TB has undergone times when it was considered a thing of the past. The development of the first antibiotics in the 1940s and 1950s led to an important decrease in TB case fatality. However, WHO’s Global Tuberculosis Programme (GTB) declared TB a global emergency in 1993 due to the development of antibiotic-resistant mycobacterial strains. The prevention of the development of drug-resistant strains of TB was its main goal 30 years later. This goal has not yet been achieved, and the identification of important targets for drug and vaccine development is a precious tool for the advancement of therapeutic approaches against TB.

The chaperone HtpG has a central role in Mtb virulence, as demonstrated by its conservation in virulent strains.

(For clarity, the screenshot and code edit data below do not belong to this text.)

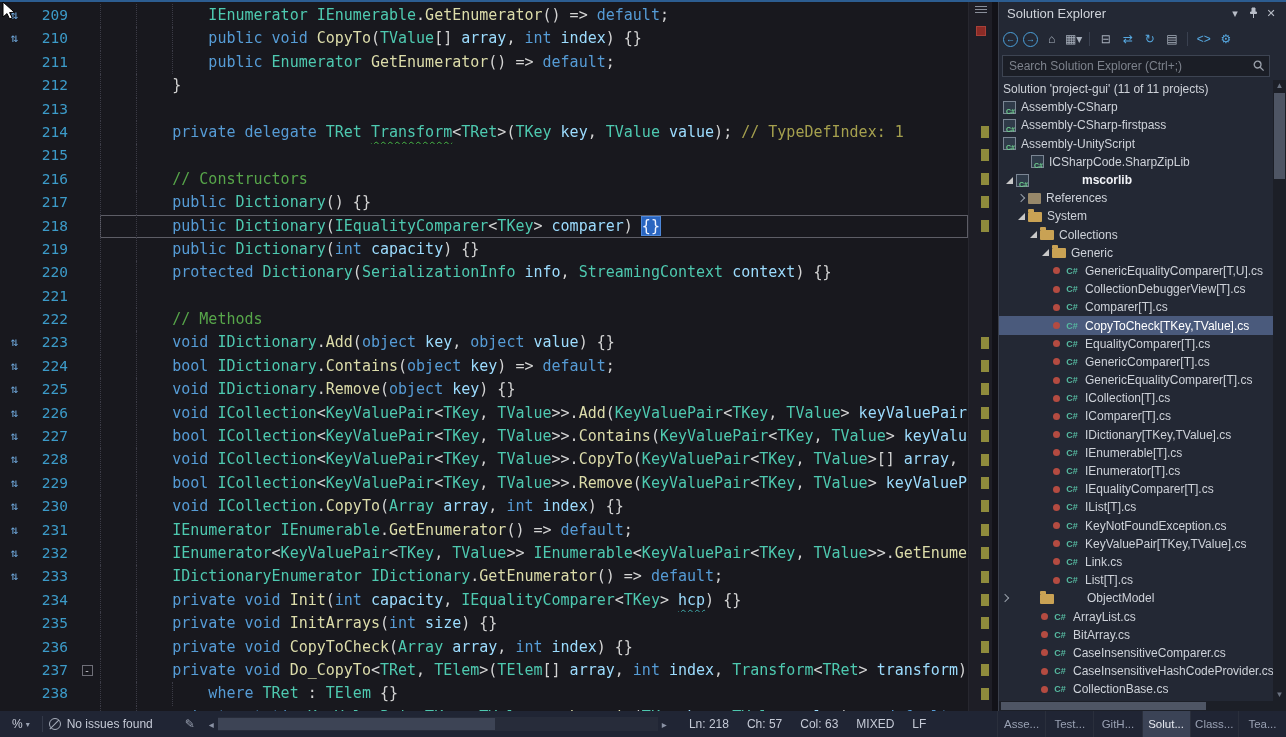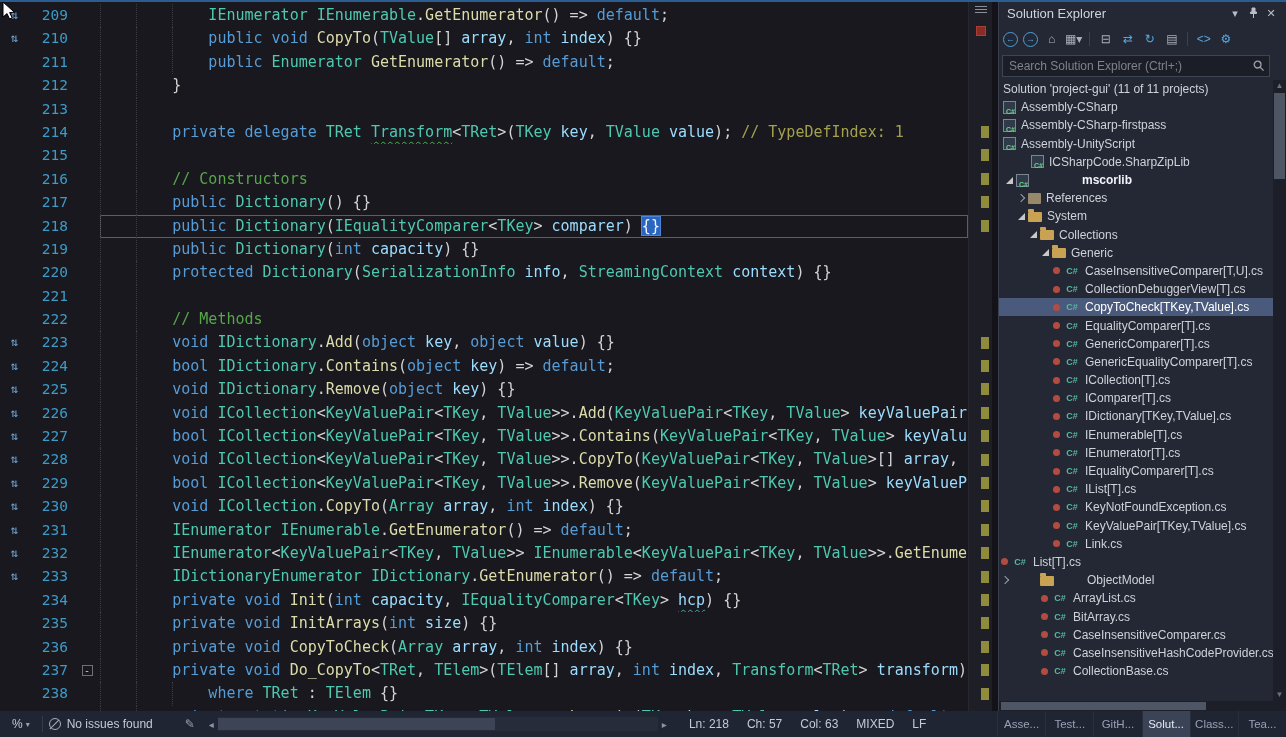"CaseInsensitiveComparer[T,U].cs" span.tlabel { text: CaseInsensitiveComparer -> GenericEqualityComparer }
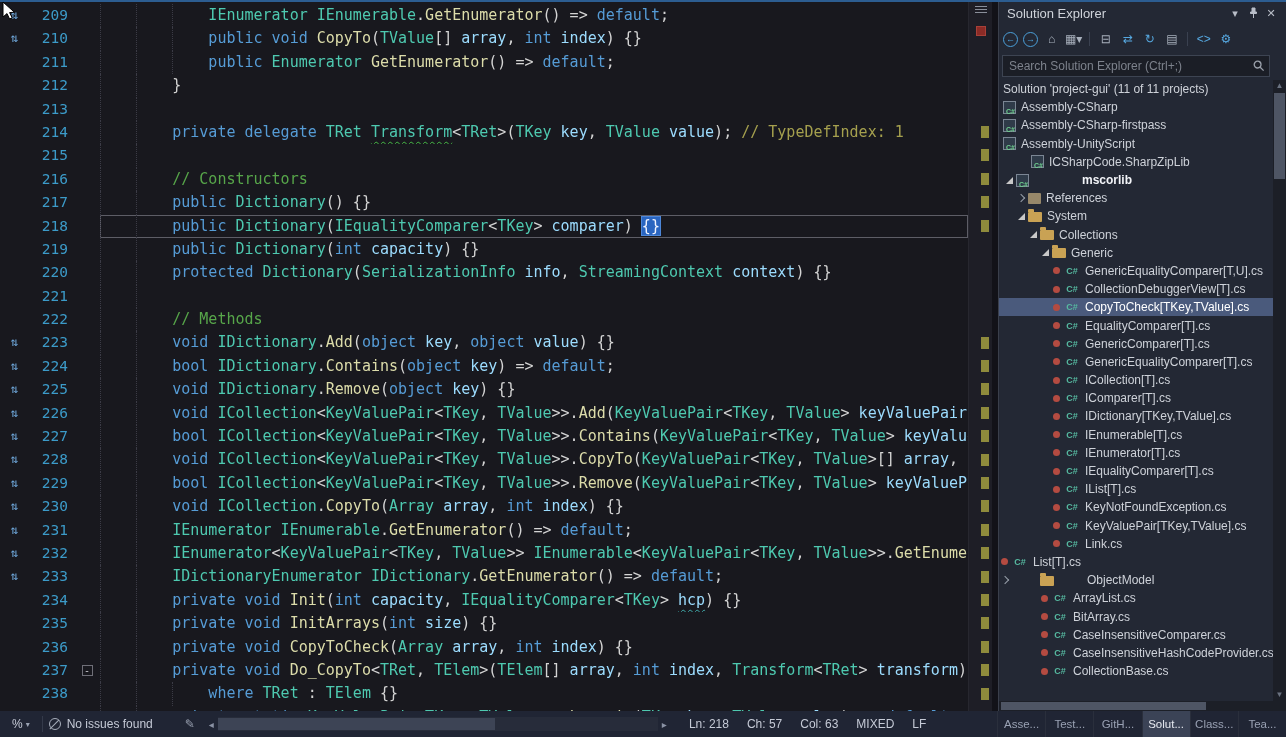"Comparer[T].cs" div.trow { html: none -> <div> <span></span> <span></span> <span>Comparer[T].cs</span> </div> }
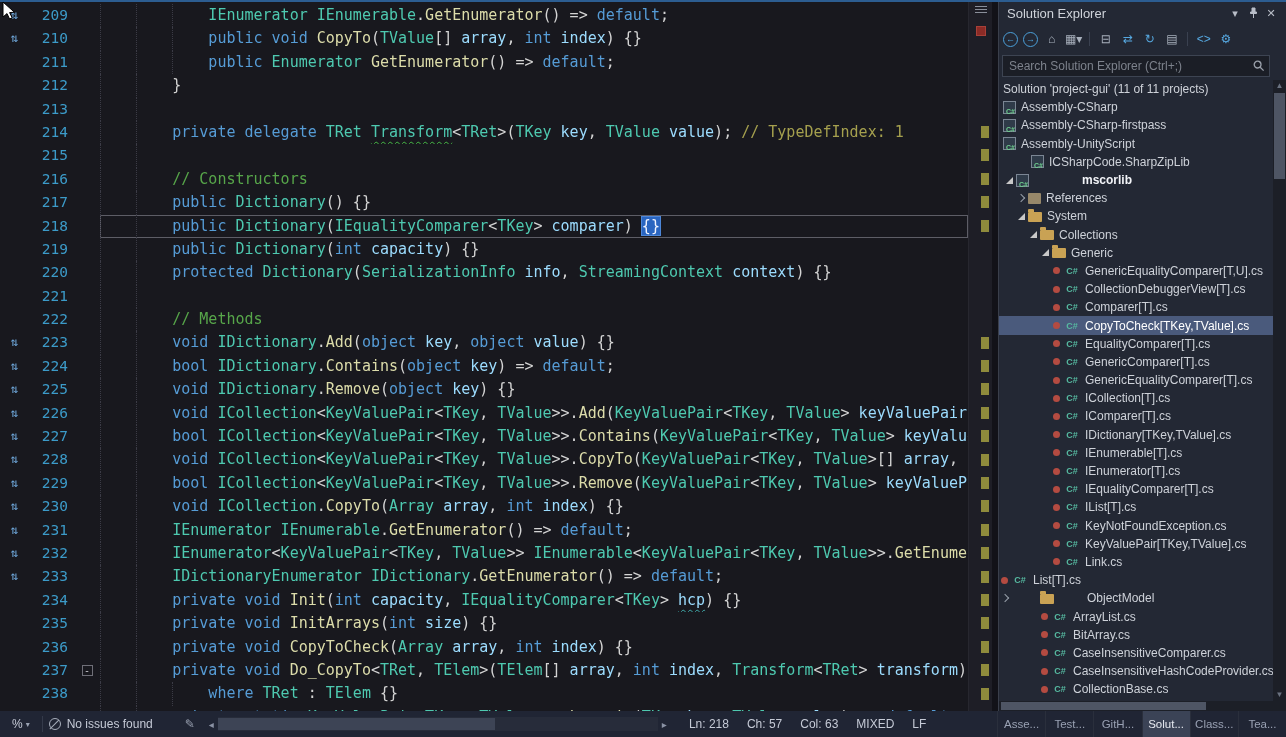"List[T].cs" div.trow { padding-left: none -> 52px }
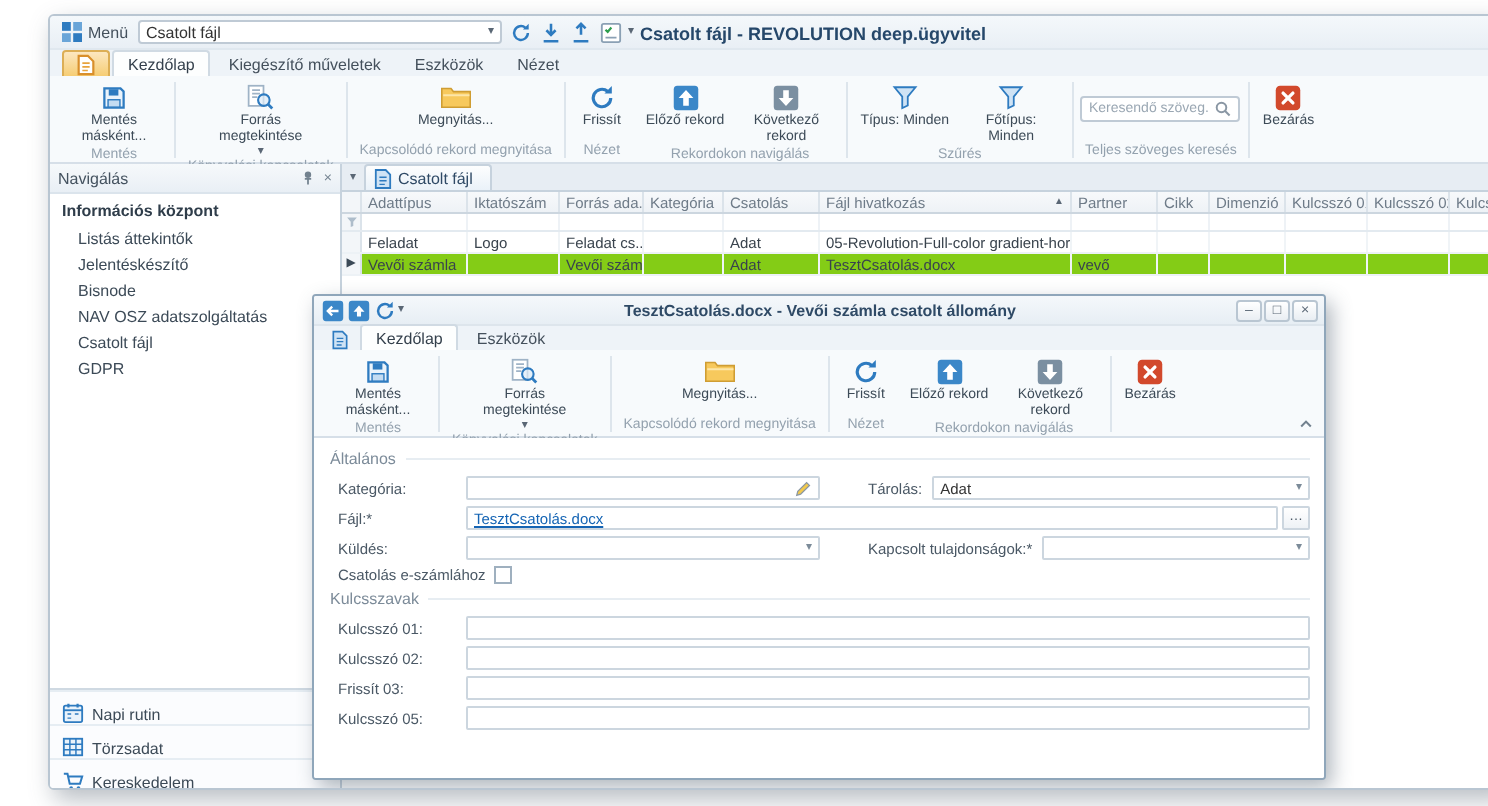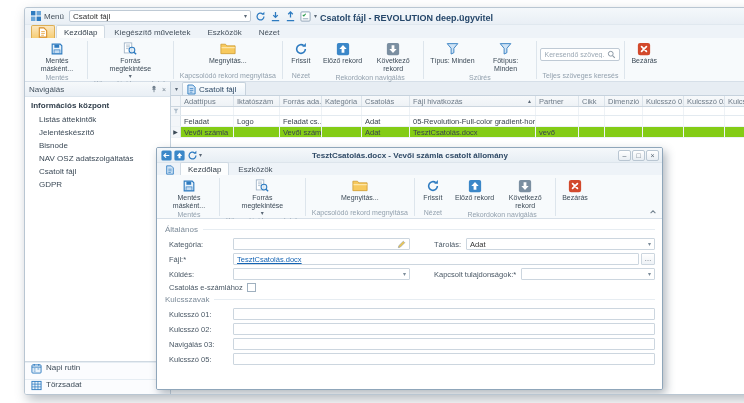"Navigálás 03:" span.flabel { text: Navigálás -> Frissít }
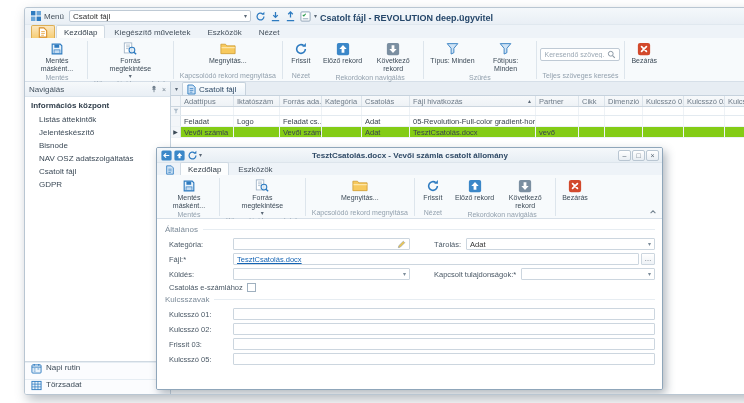"Napi rutin" .sb-bitem { align-items: flex-start -> flex-end }
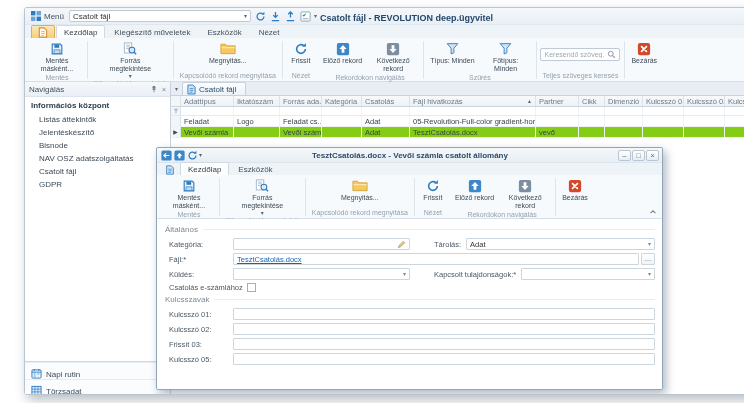"Kereskedelem" div.sb-bitem { html: none -> <div> <span> <svg> <path></path> <circle></circle> <circle></circle> </svg> </span> <span>Kereskedelem</span> </div> }
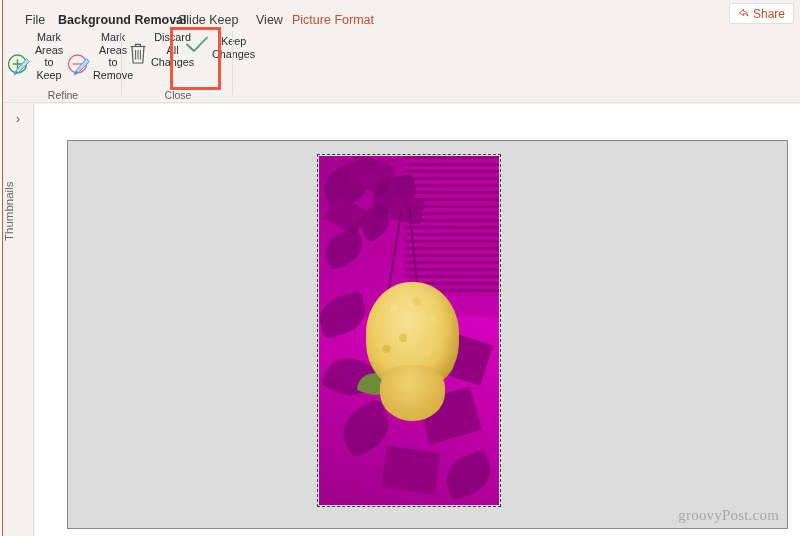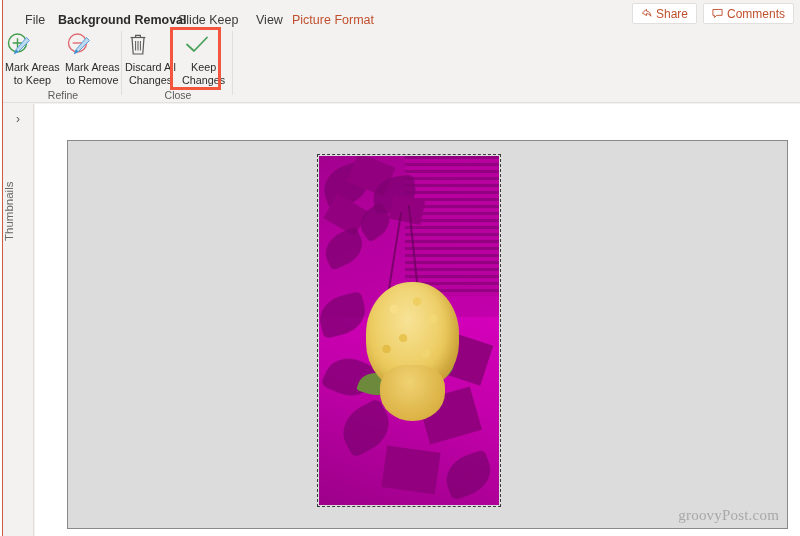"Comments" div.rbtn { html: <div> <span> <svg> <path></path> </svg> </span> <span>Comments</span> </div> -> none }
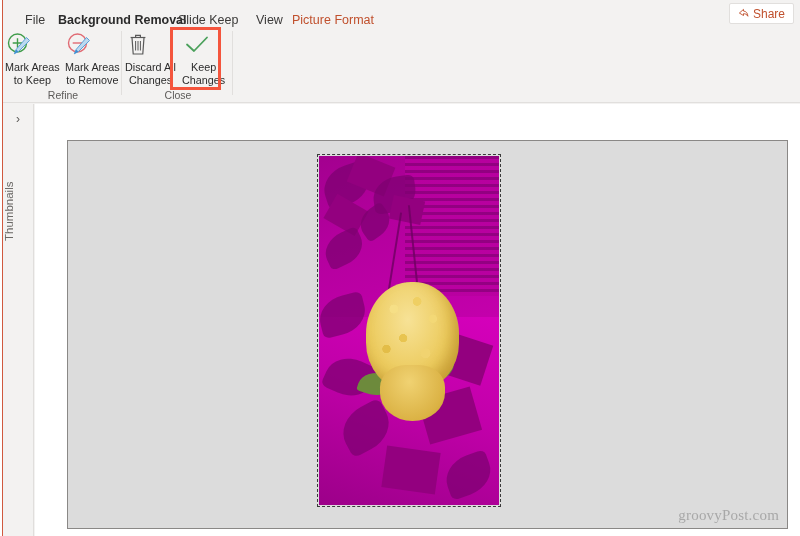"Mark Areas" .ritem { align-items: flex-start -> flex-end; flex-direction: column -> row }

In this review, we have presented the complex and dual role of HtpG in both protecting Mtb from stress and activating an immune response. We highlight the synergic role of HtpG with a large number of chaperones, which all together are responsible for the recovery of proteins after host-induced stress. Indeed, HtpG interacts with DnaK, which in turn interacts with the disaggregase ClpB. It is tempting to propose that these proteins form a large macromolecular machinery where ClpB exerts its role in the dissolution of protein aggregates and then shuttles disaggregated molecules to DnaK and HtpG for proper refolding (Figure 5). These steps, which occur through the help of cofactors like DnaJ1 and DnaJ2 and the release factor GrpE, involve extensive ATP hydrolysis, a process that allows the large conformational changes needed to fold and then release client proteins. Although this is a speculative model, it is based on the most updated structural findings [32,33]. We believe that the understanding of further structural aspects associated with protein folding by this complex machinery will be precious to the understanding of this key biological process, which is the ace in the hole of Mtb and allows it to survive in extremely stressful conditions. Also, we are increasingly aware of the fact that the understanding of the structural basis of immunogenicity is key to the design of improved antigens with better biophysical properties and the ability to induce multiple immune-stimulating mechanisms.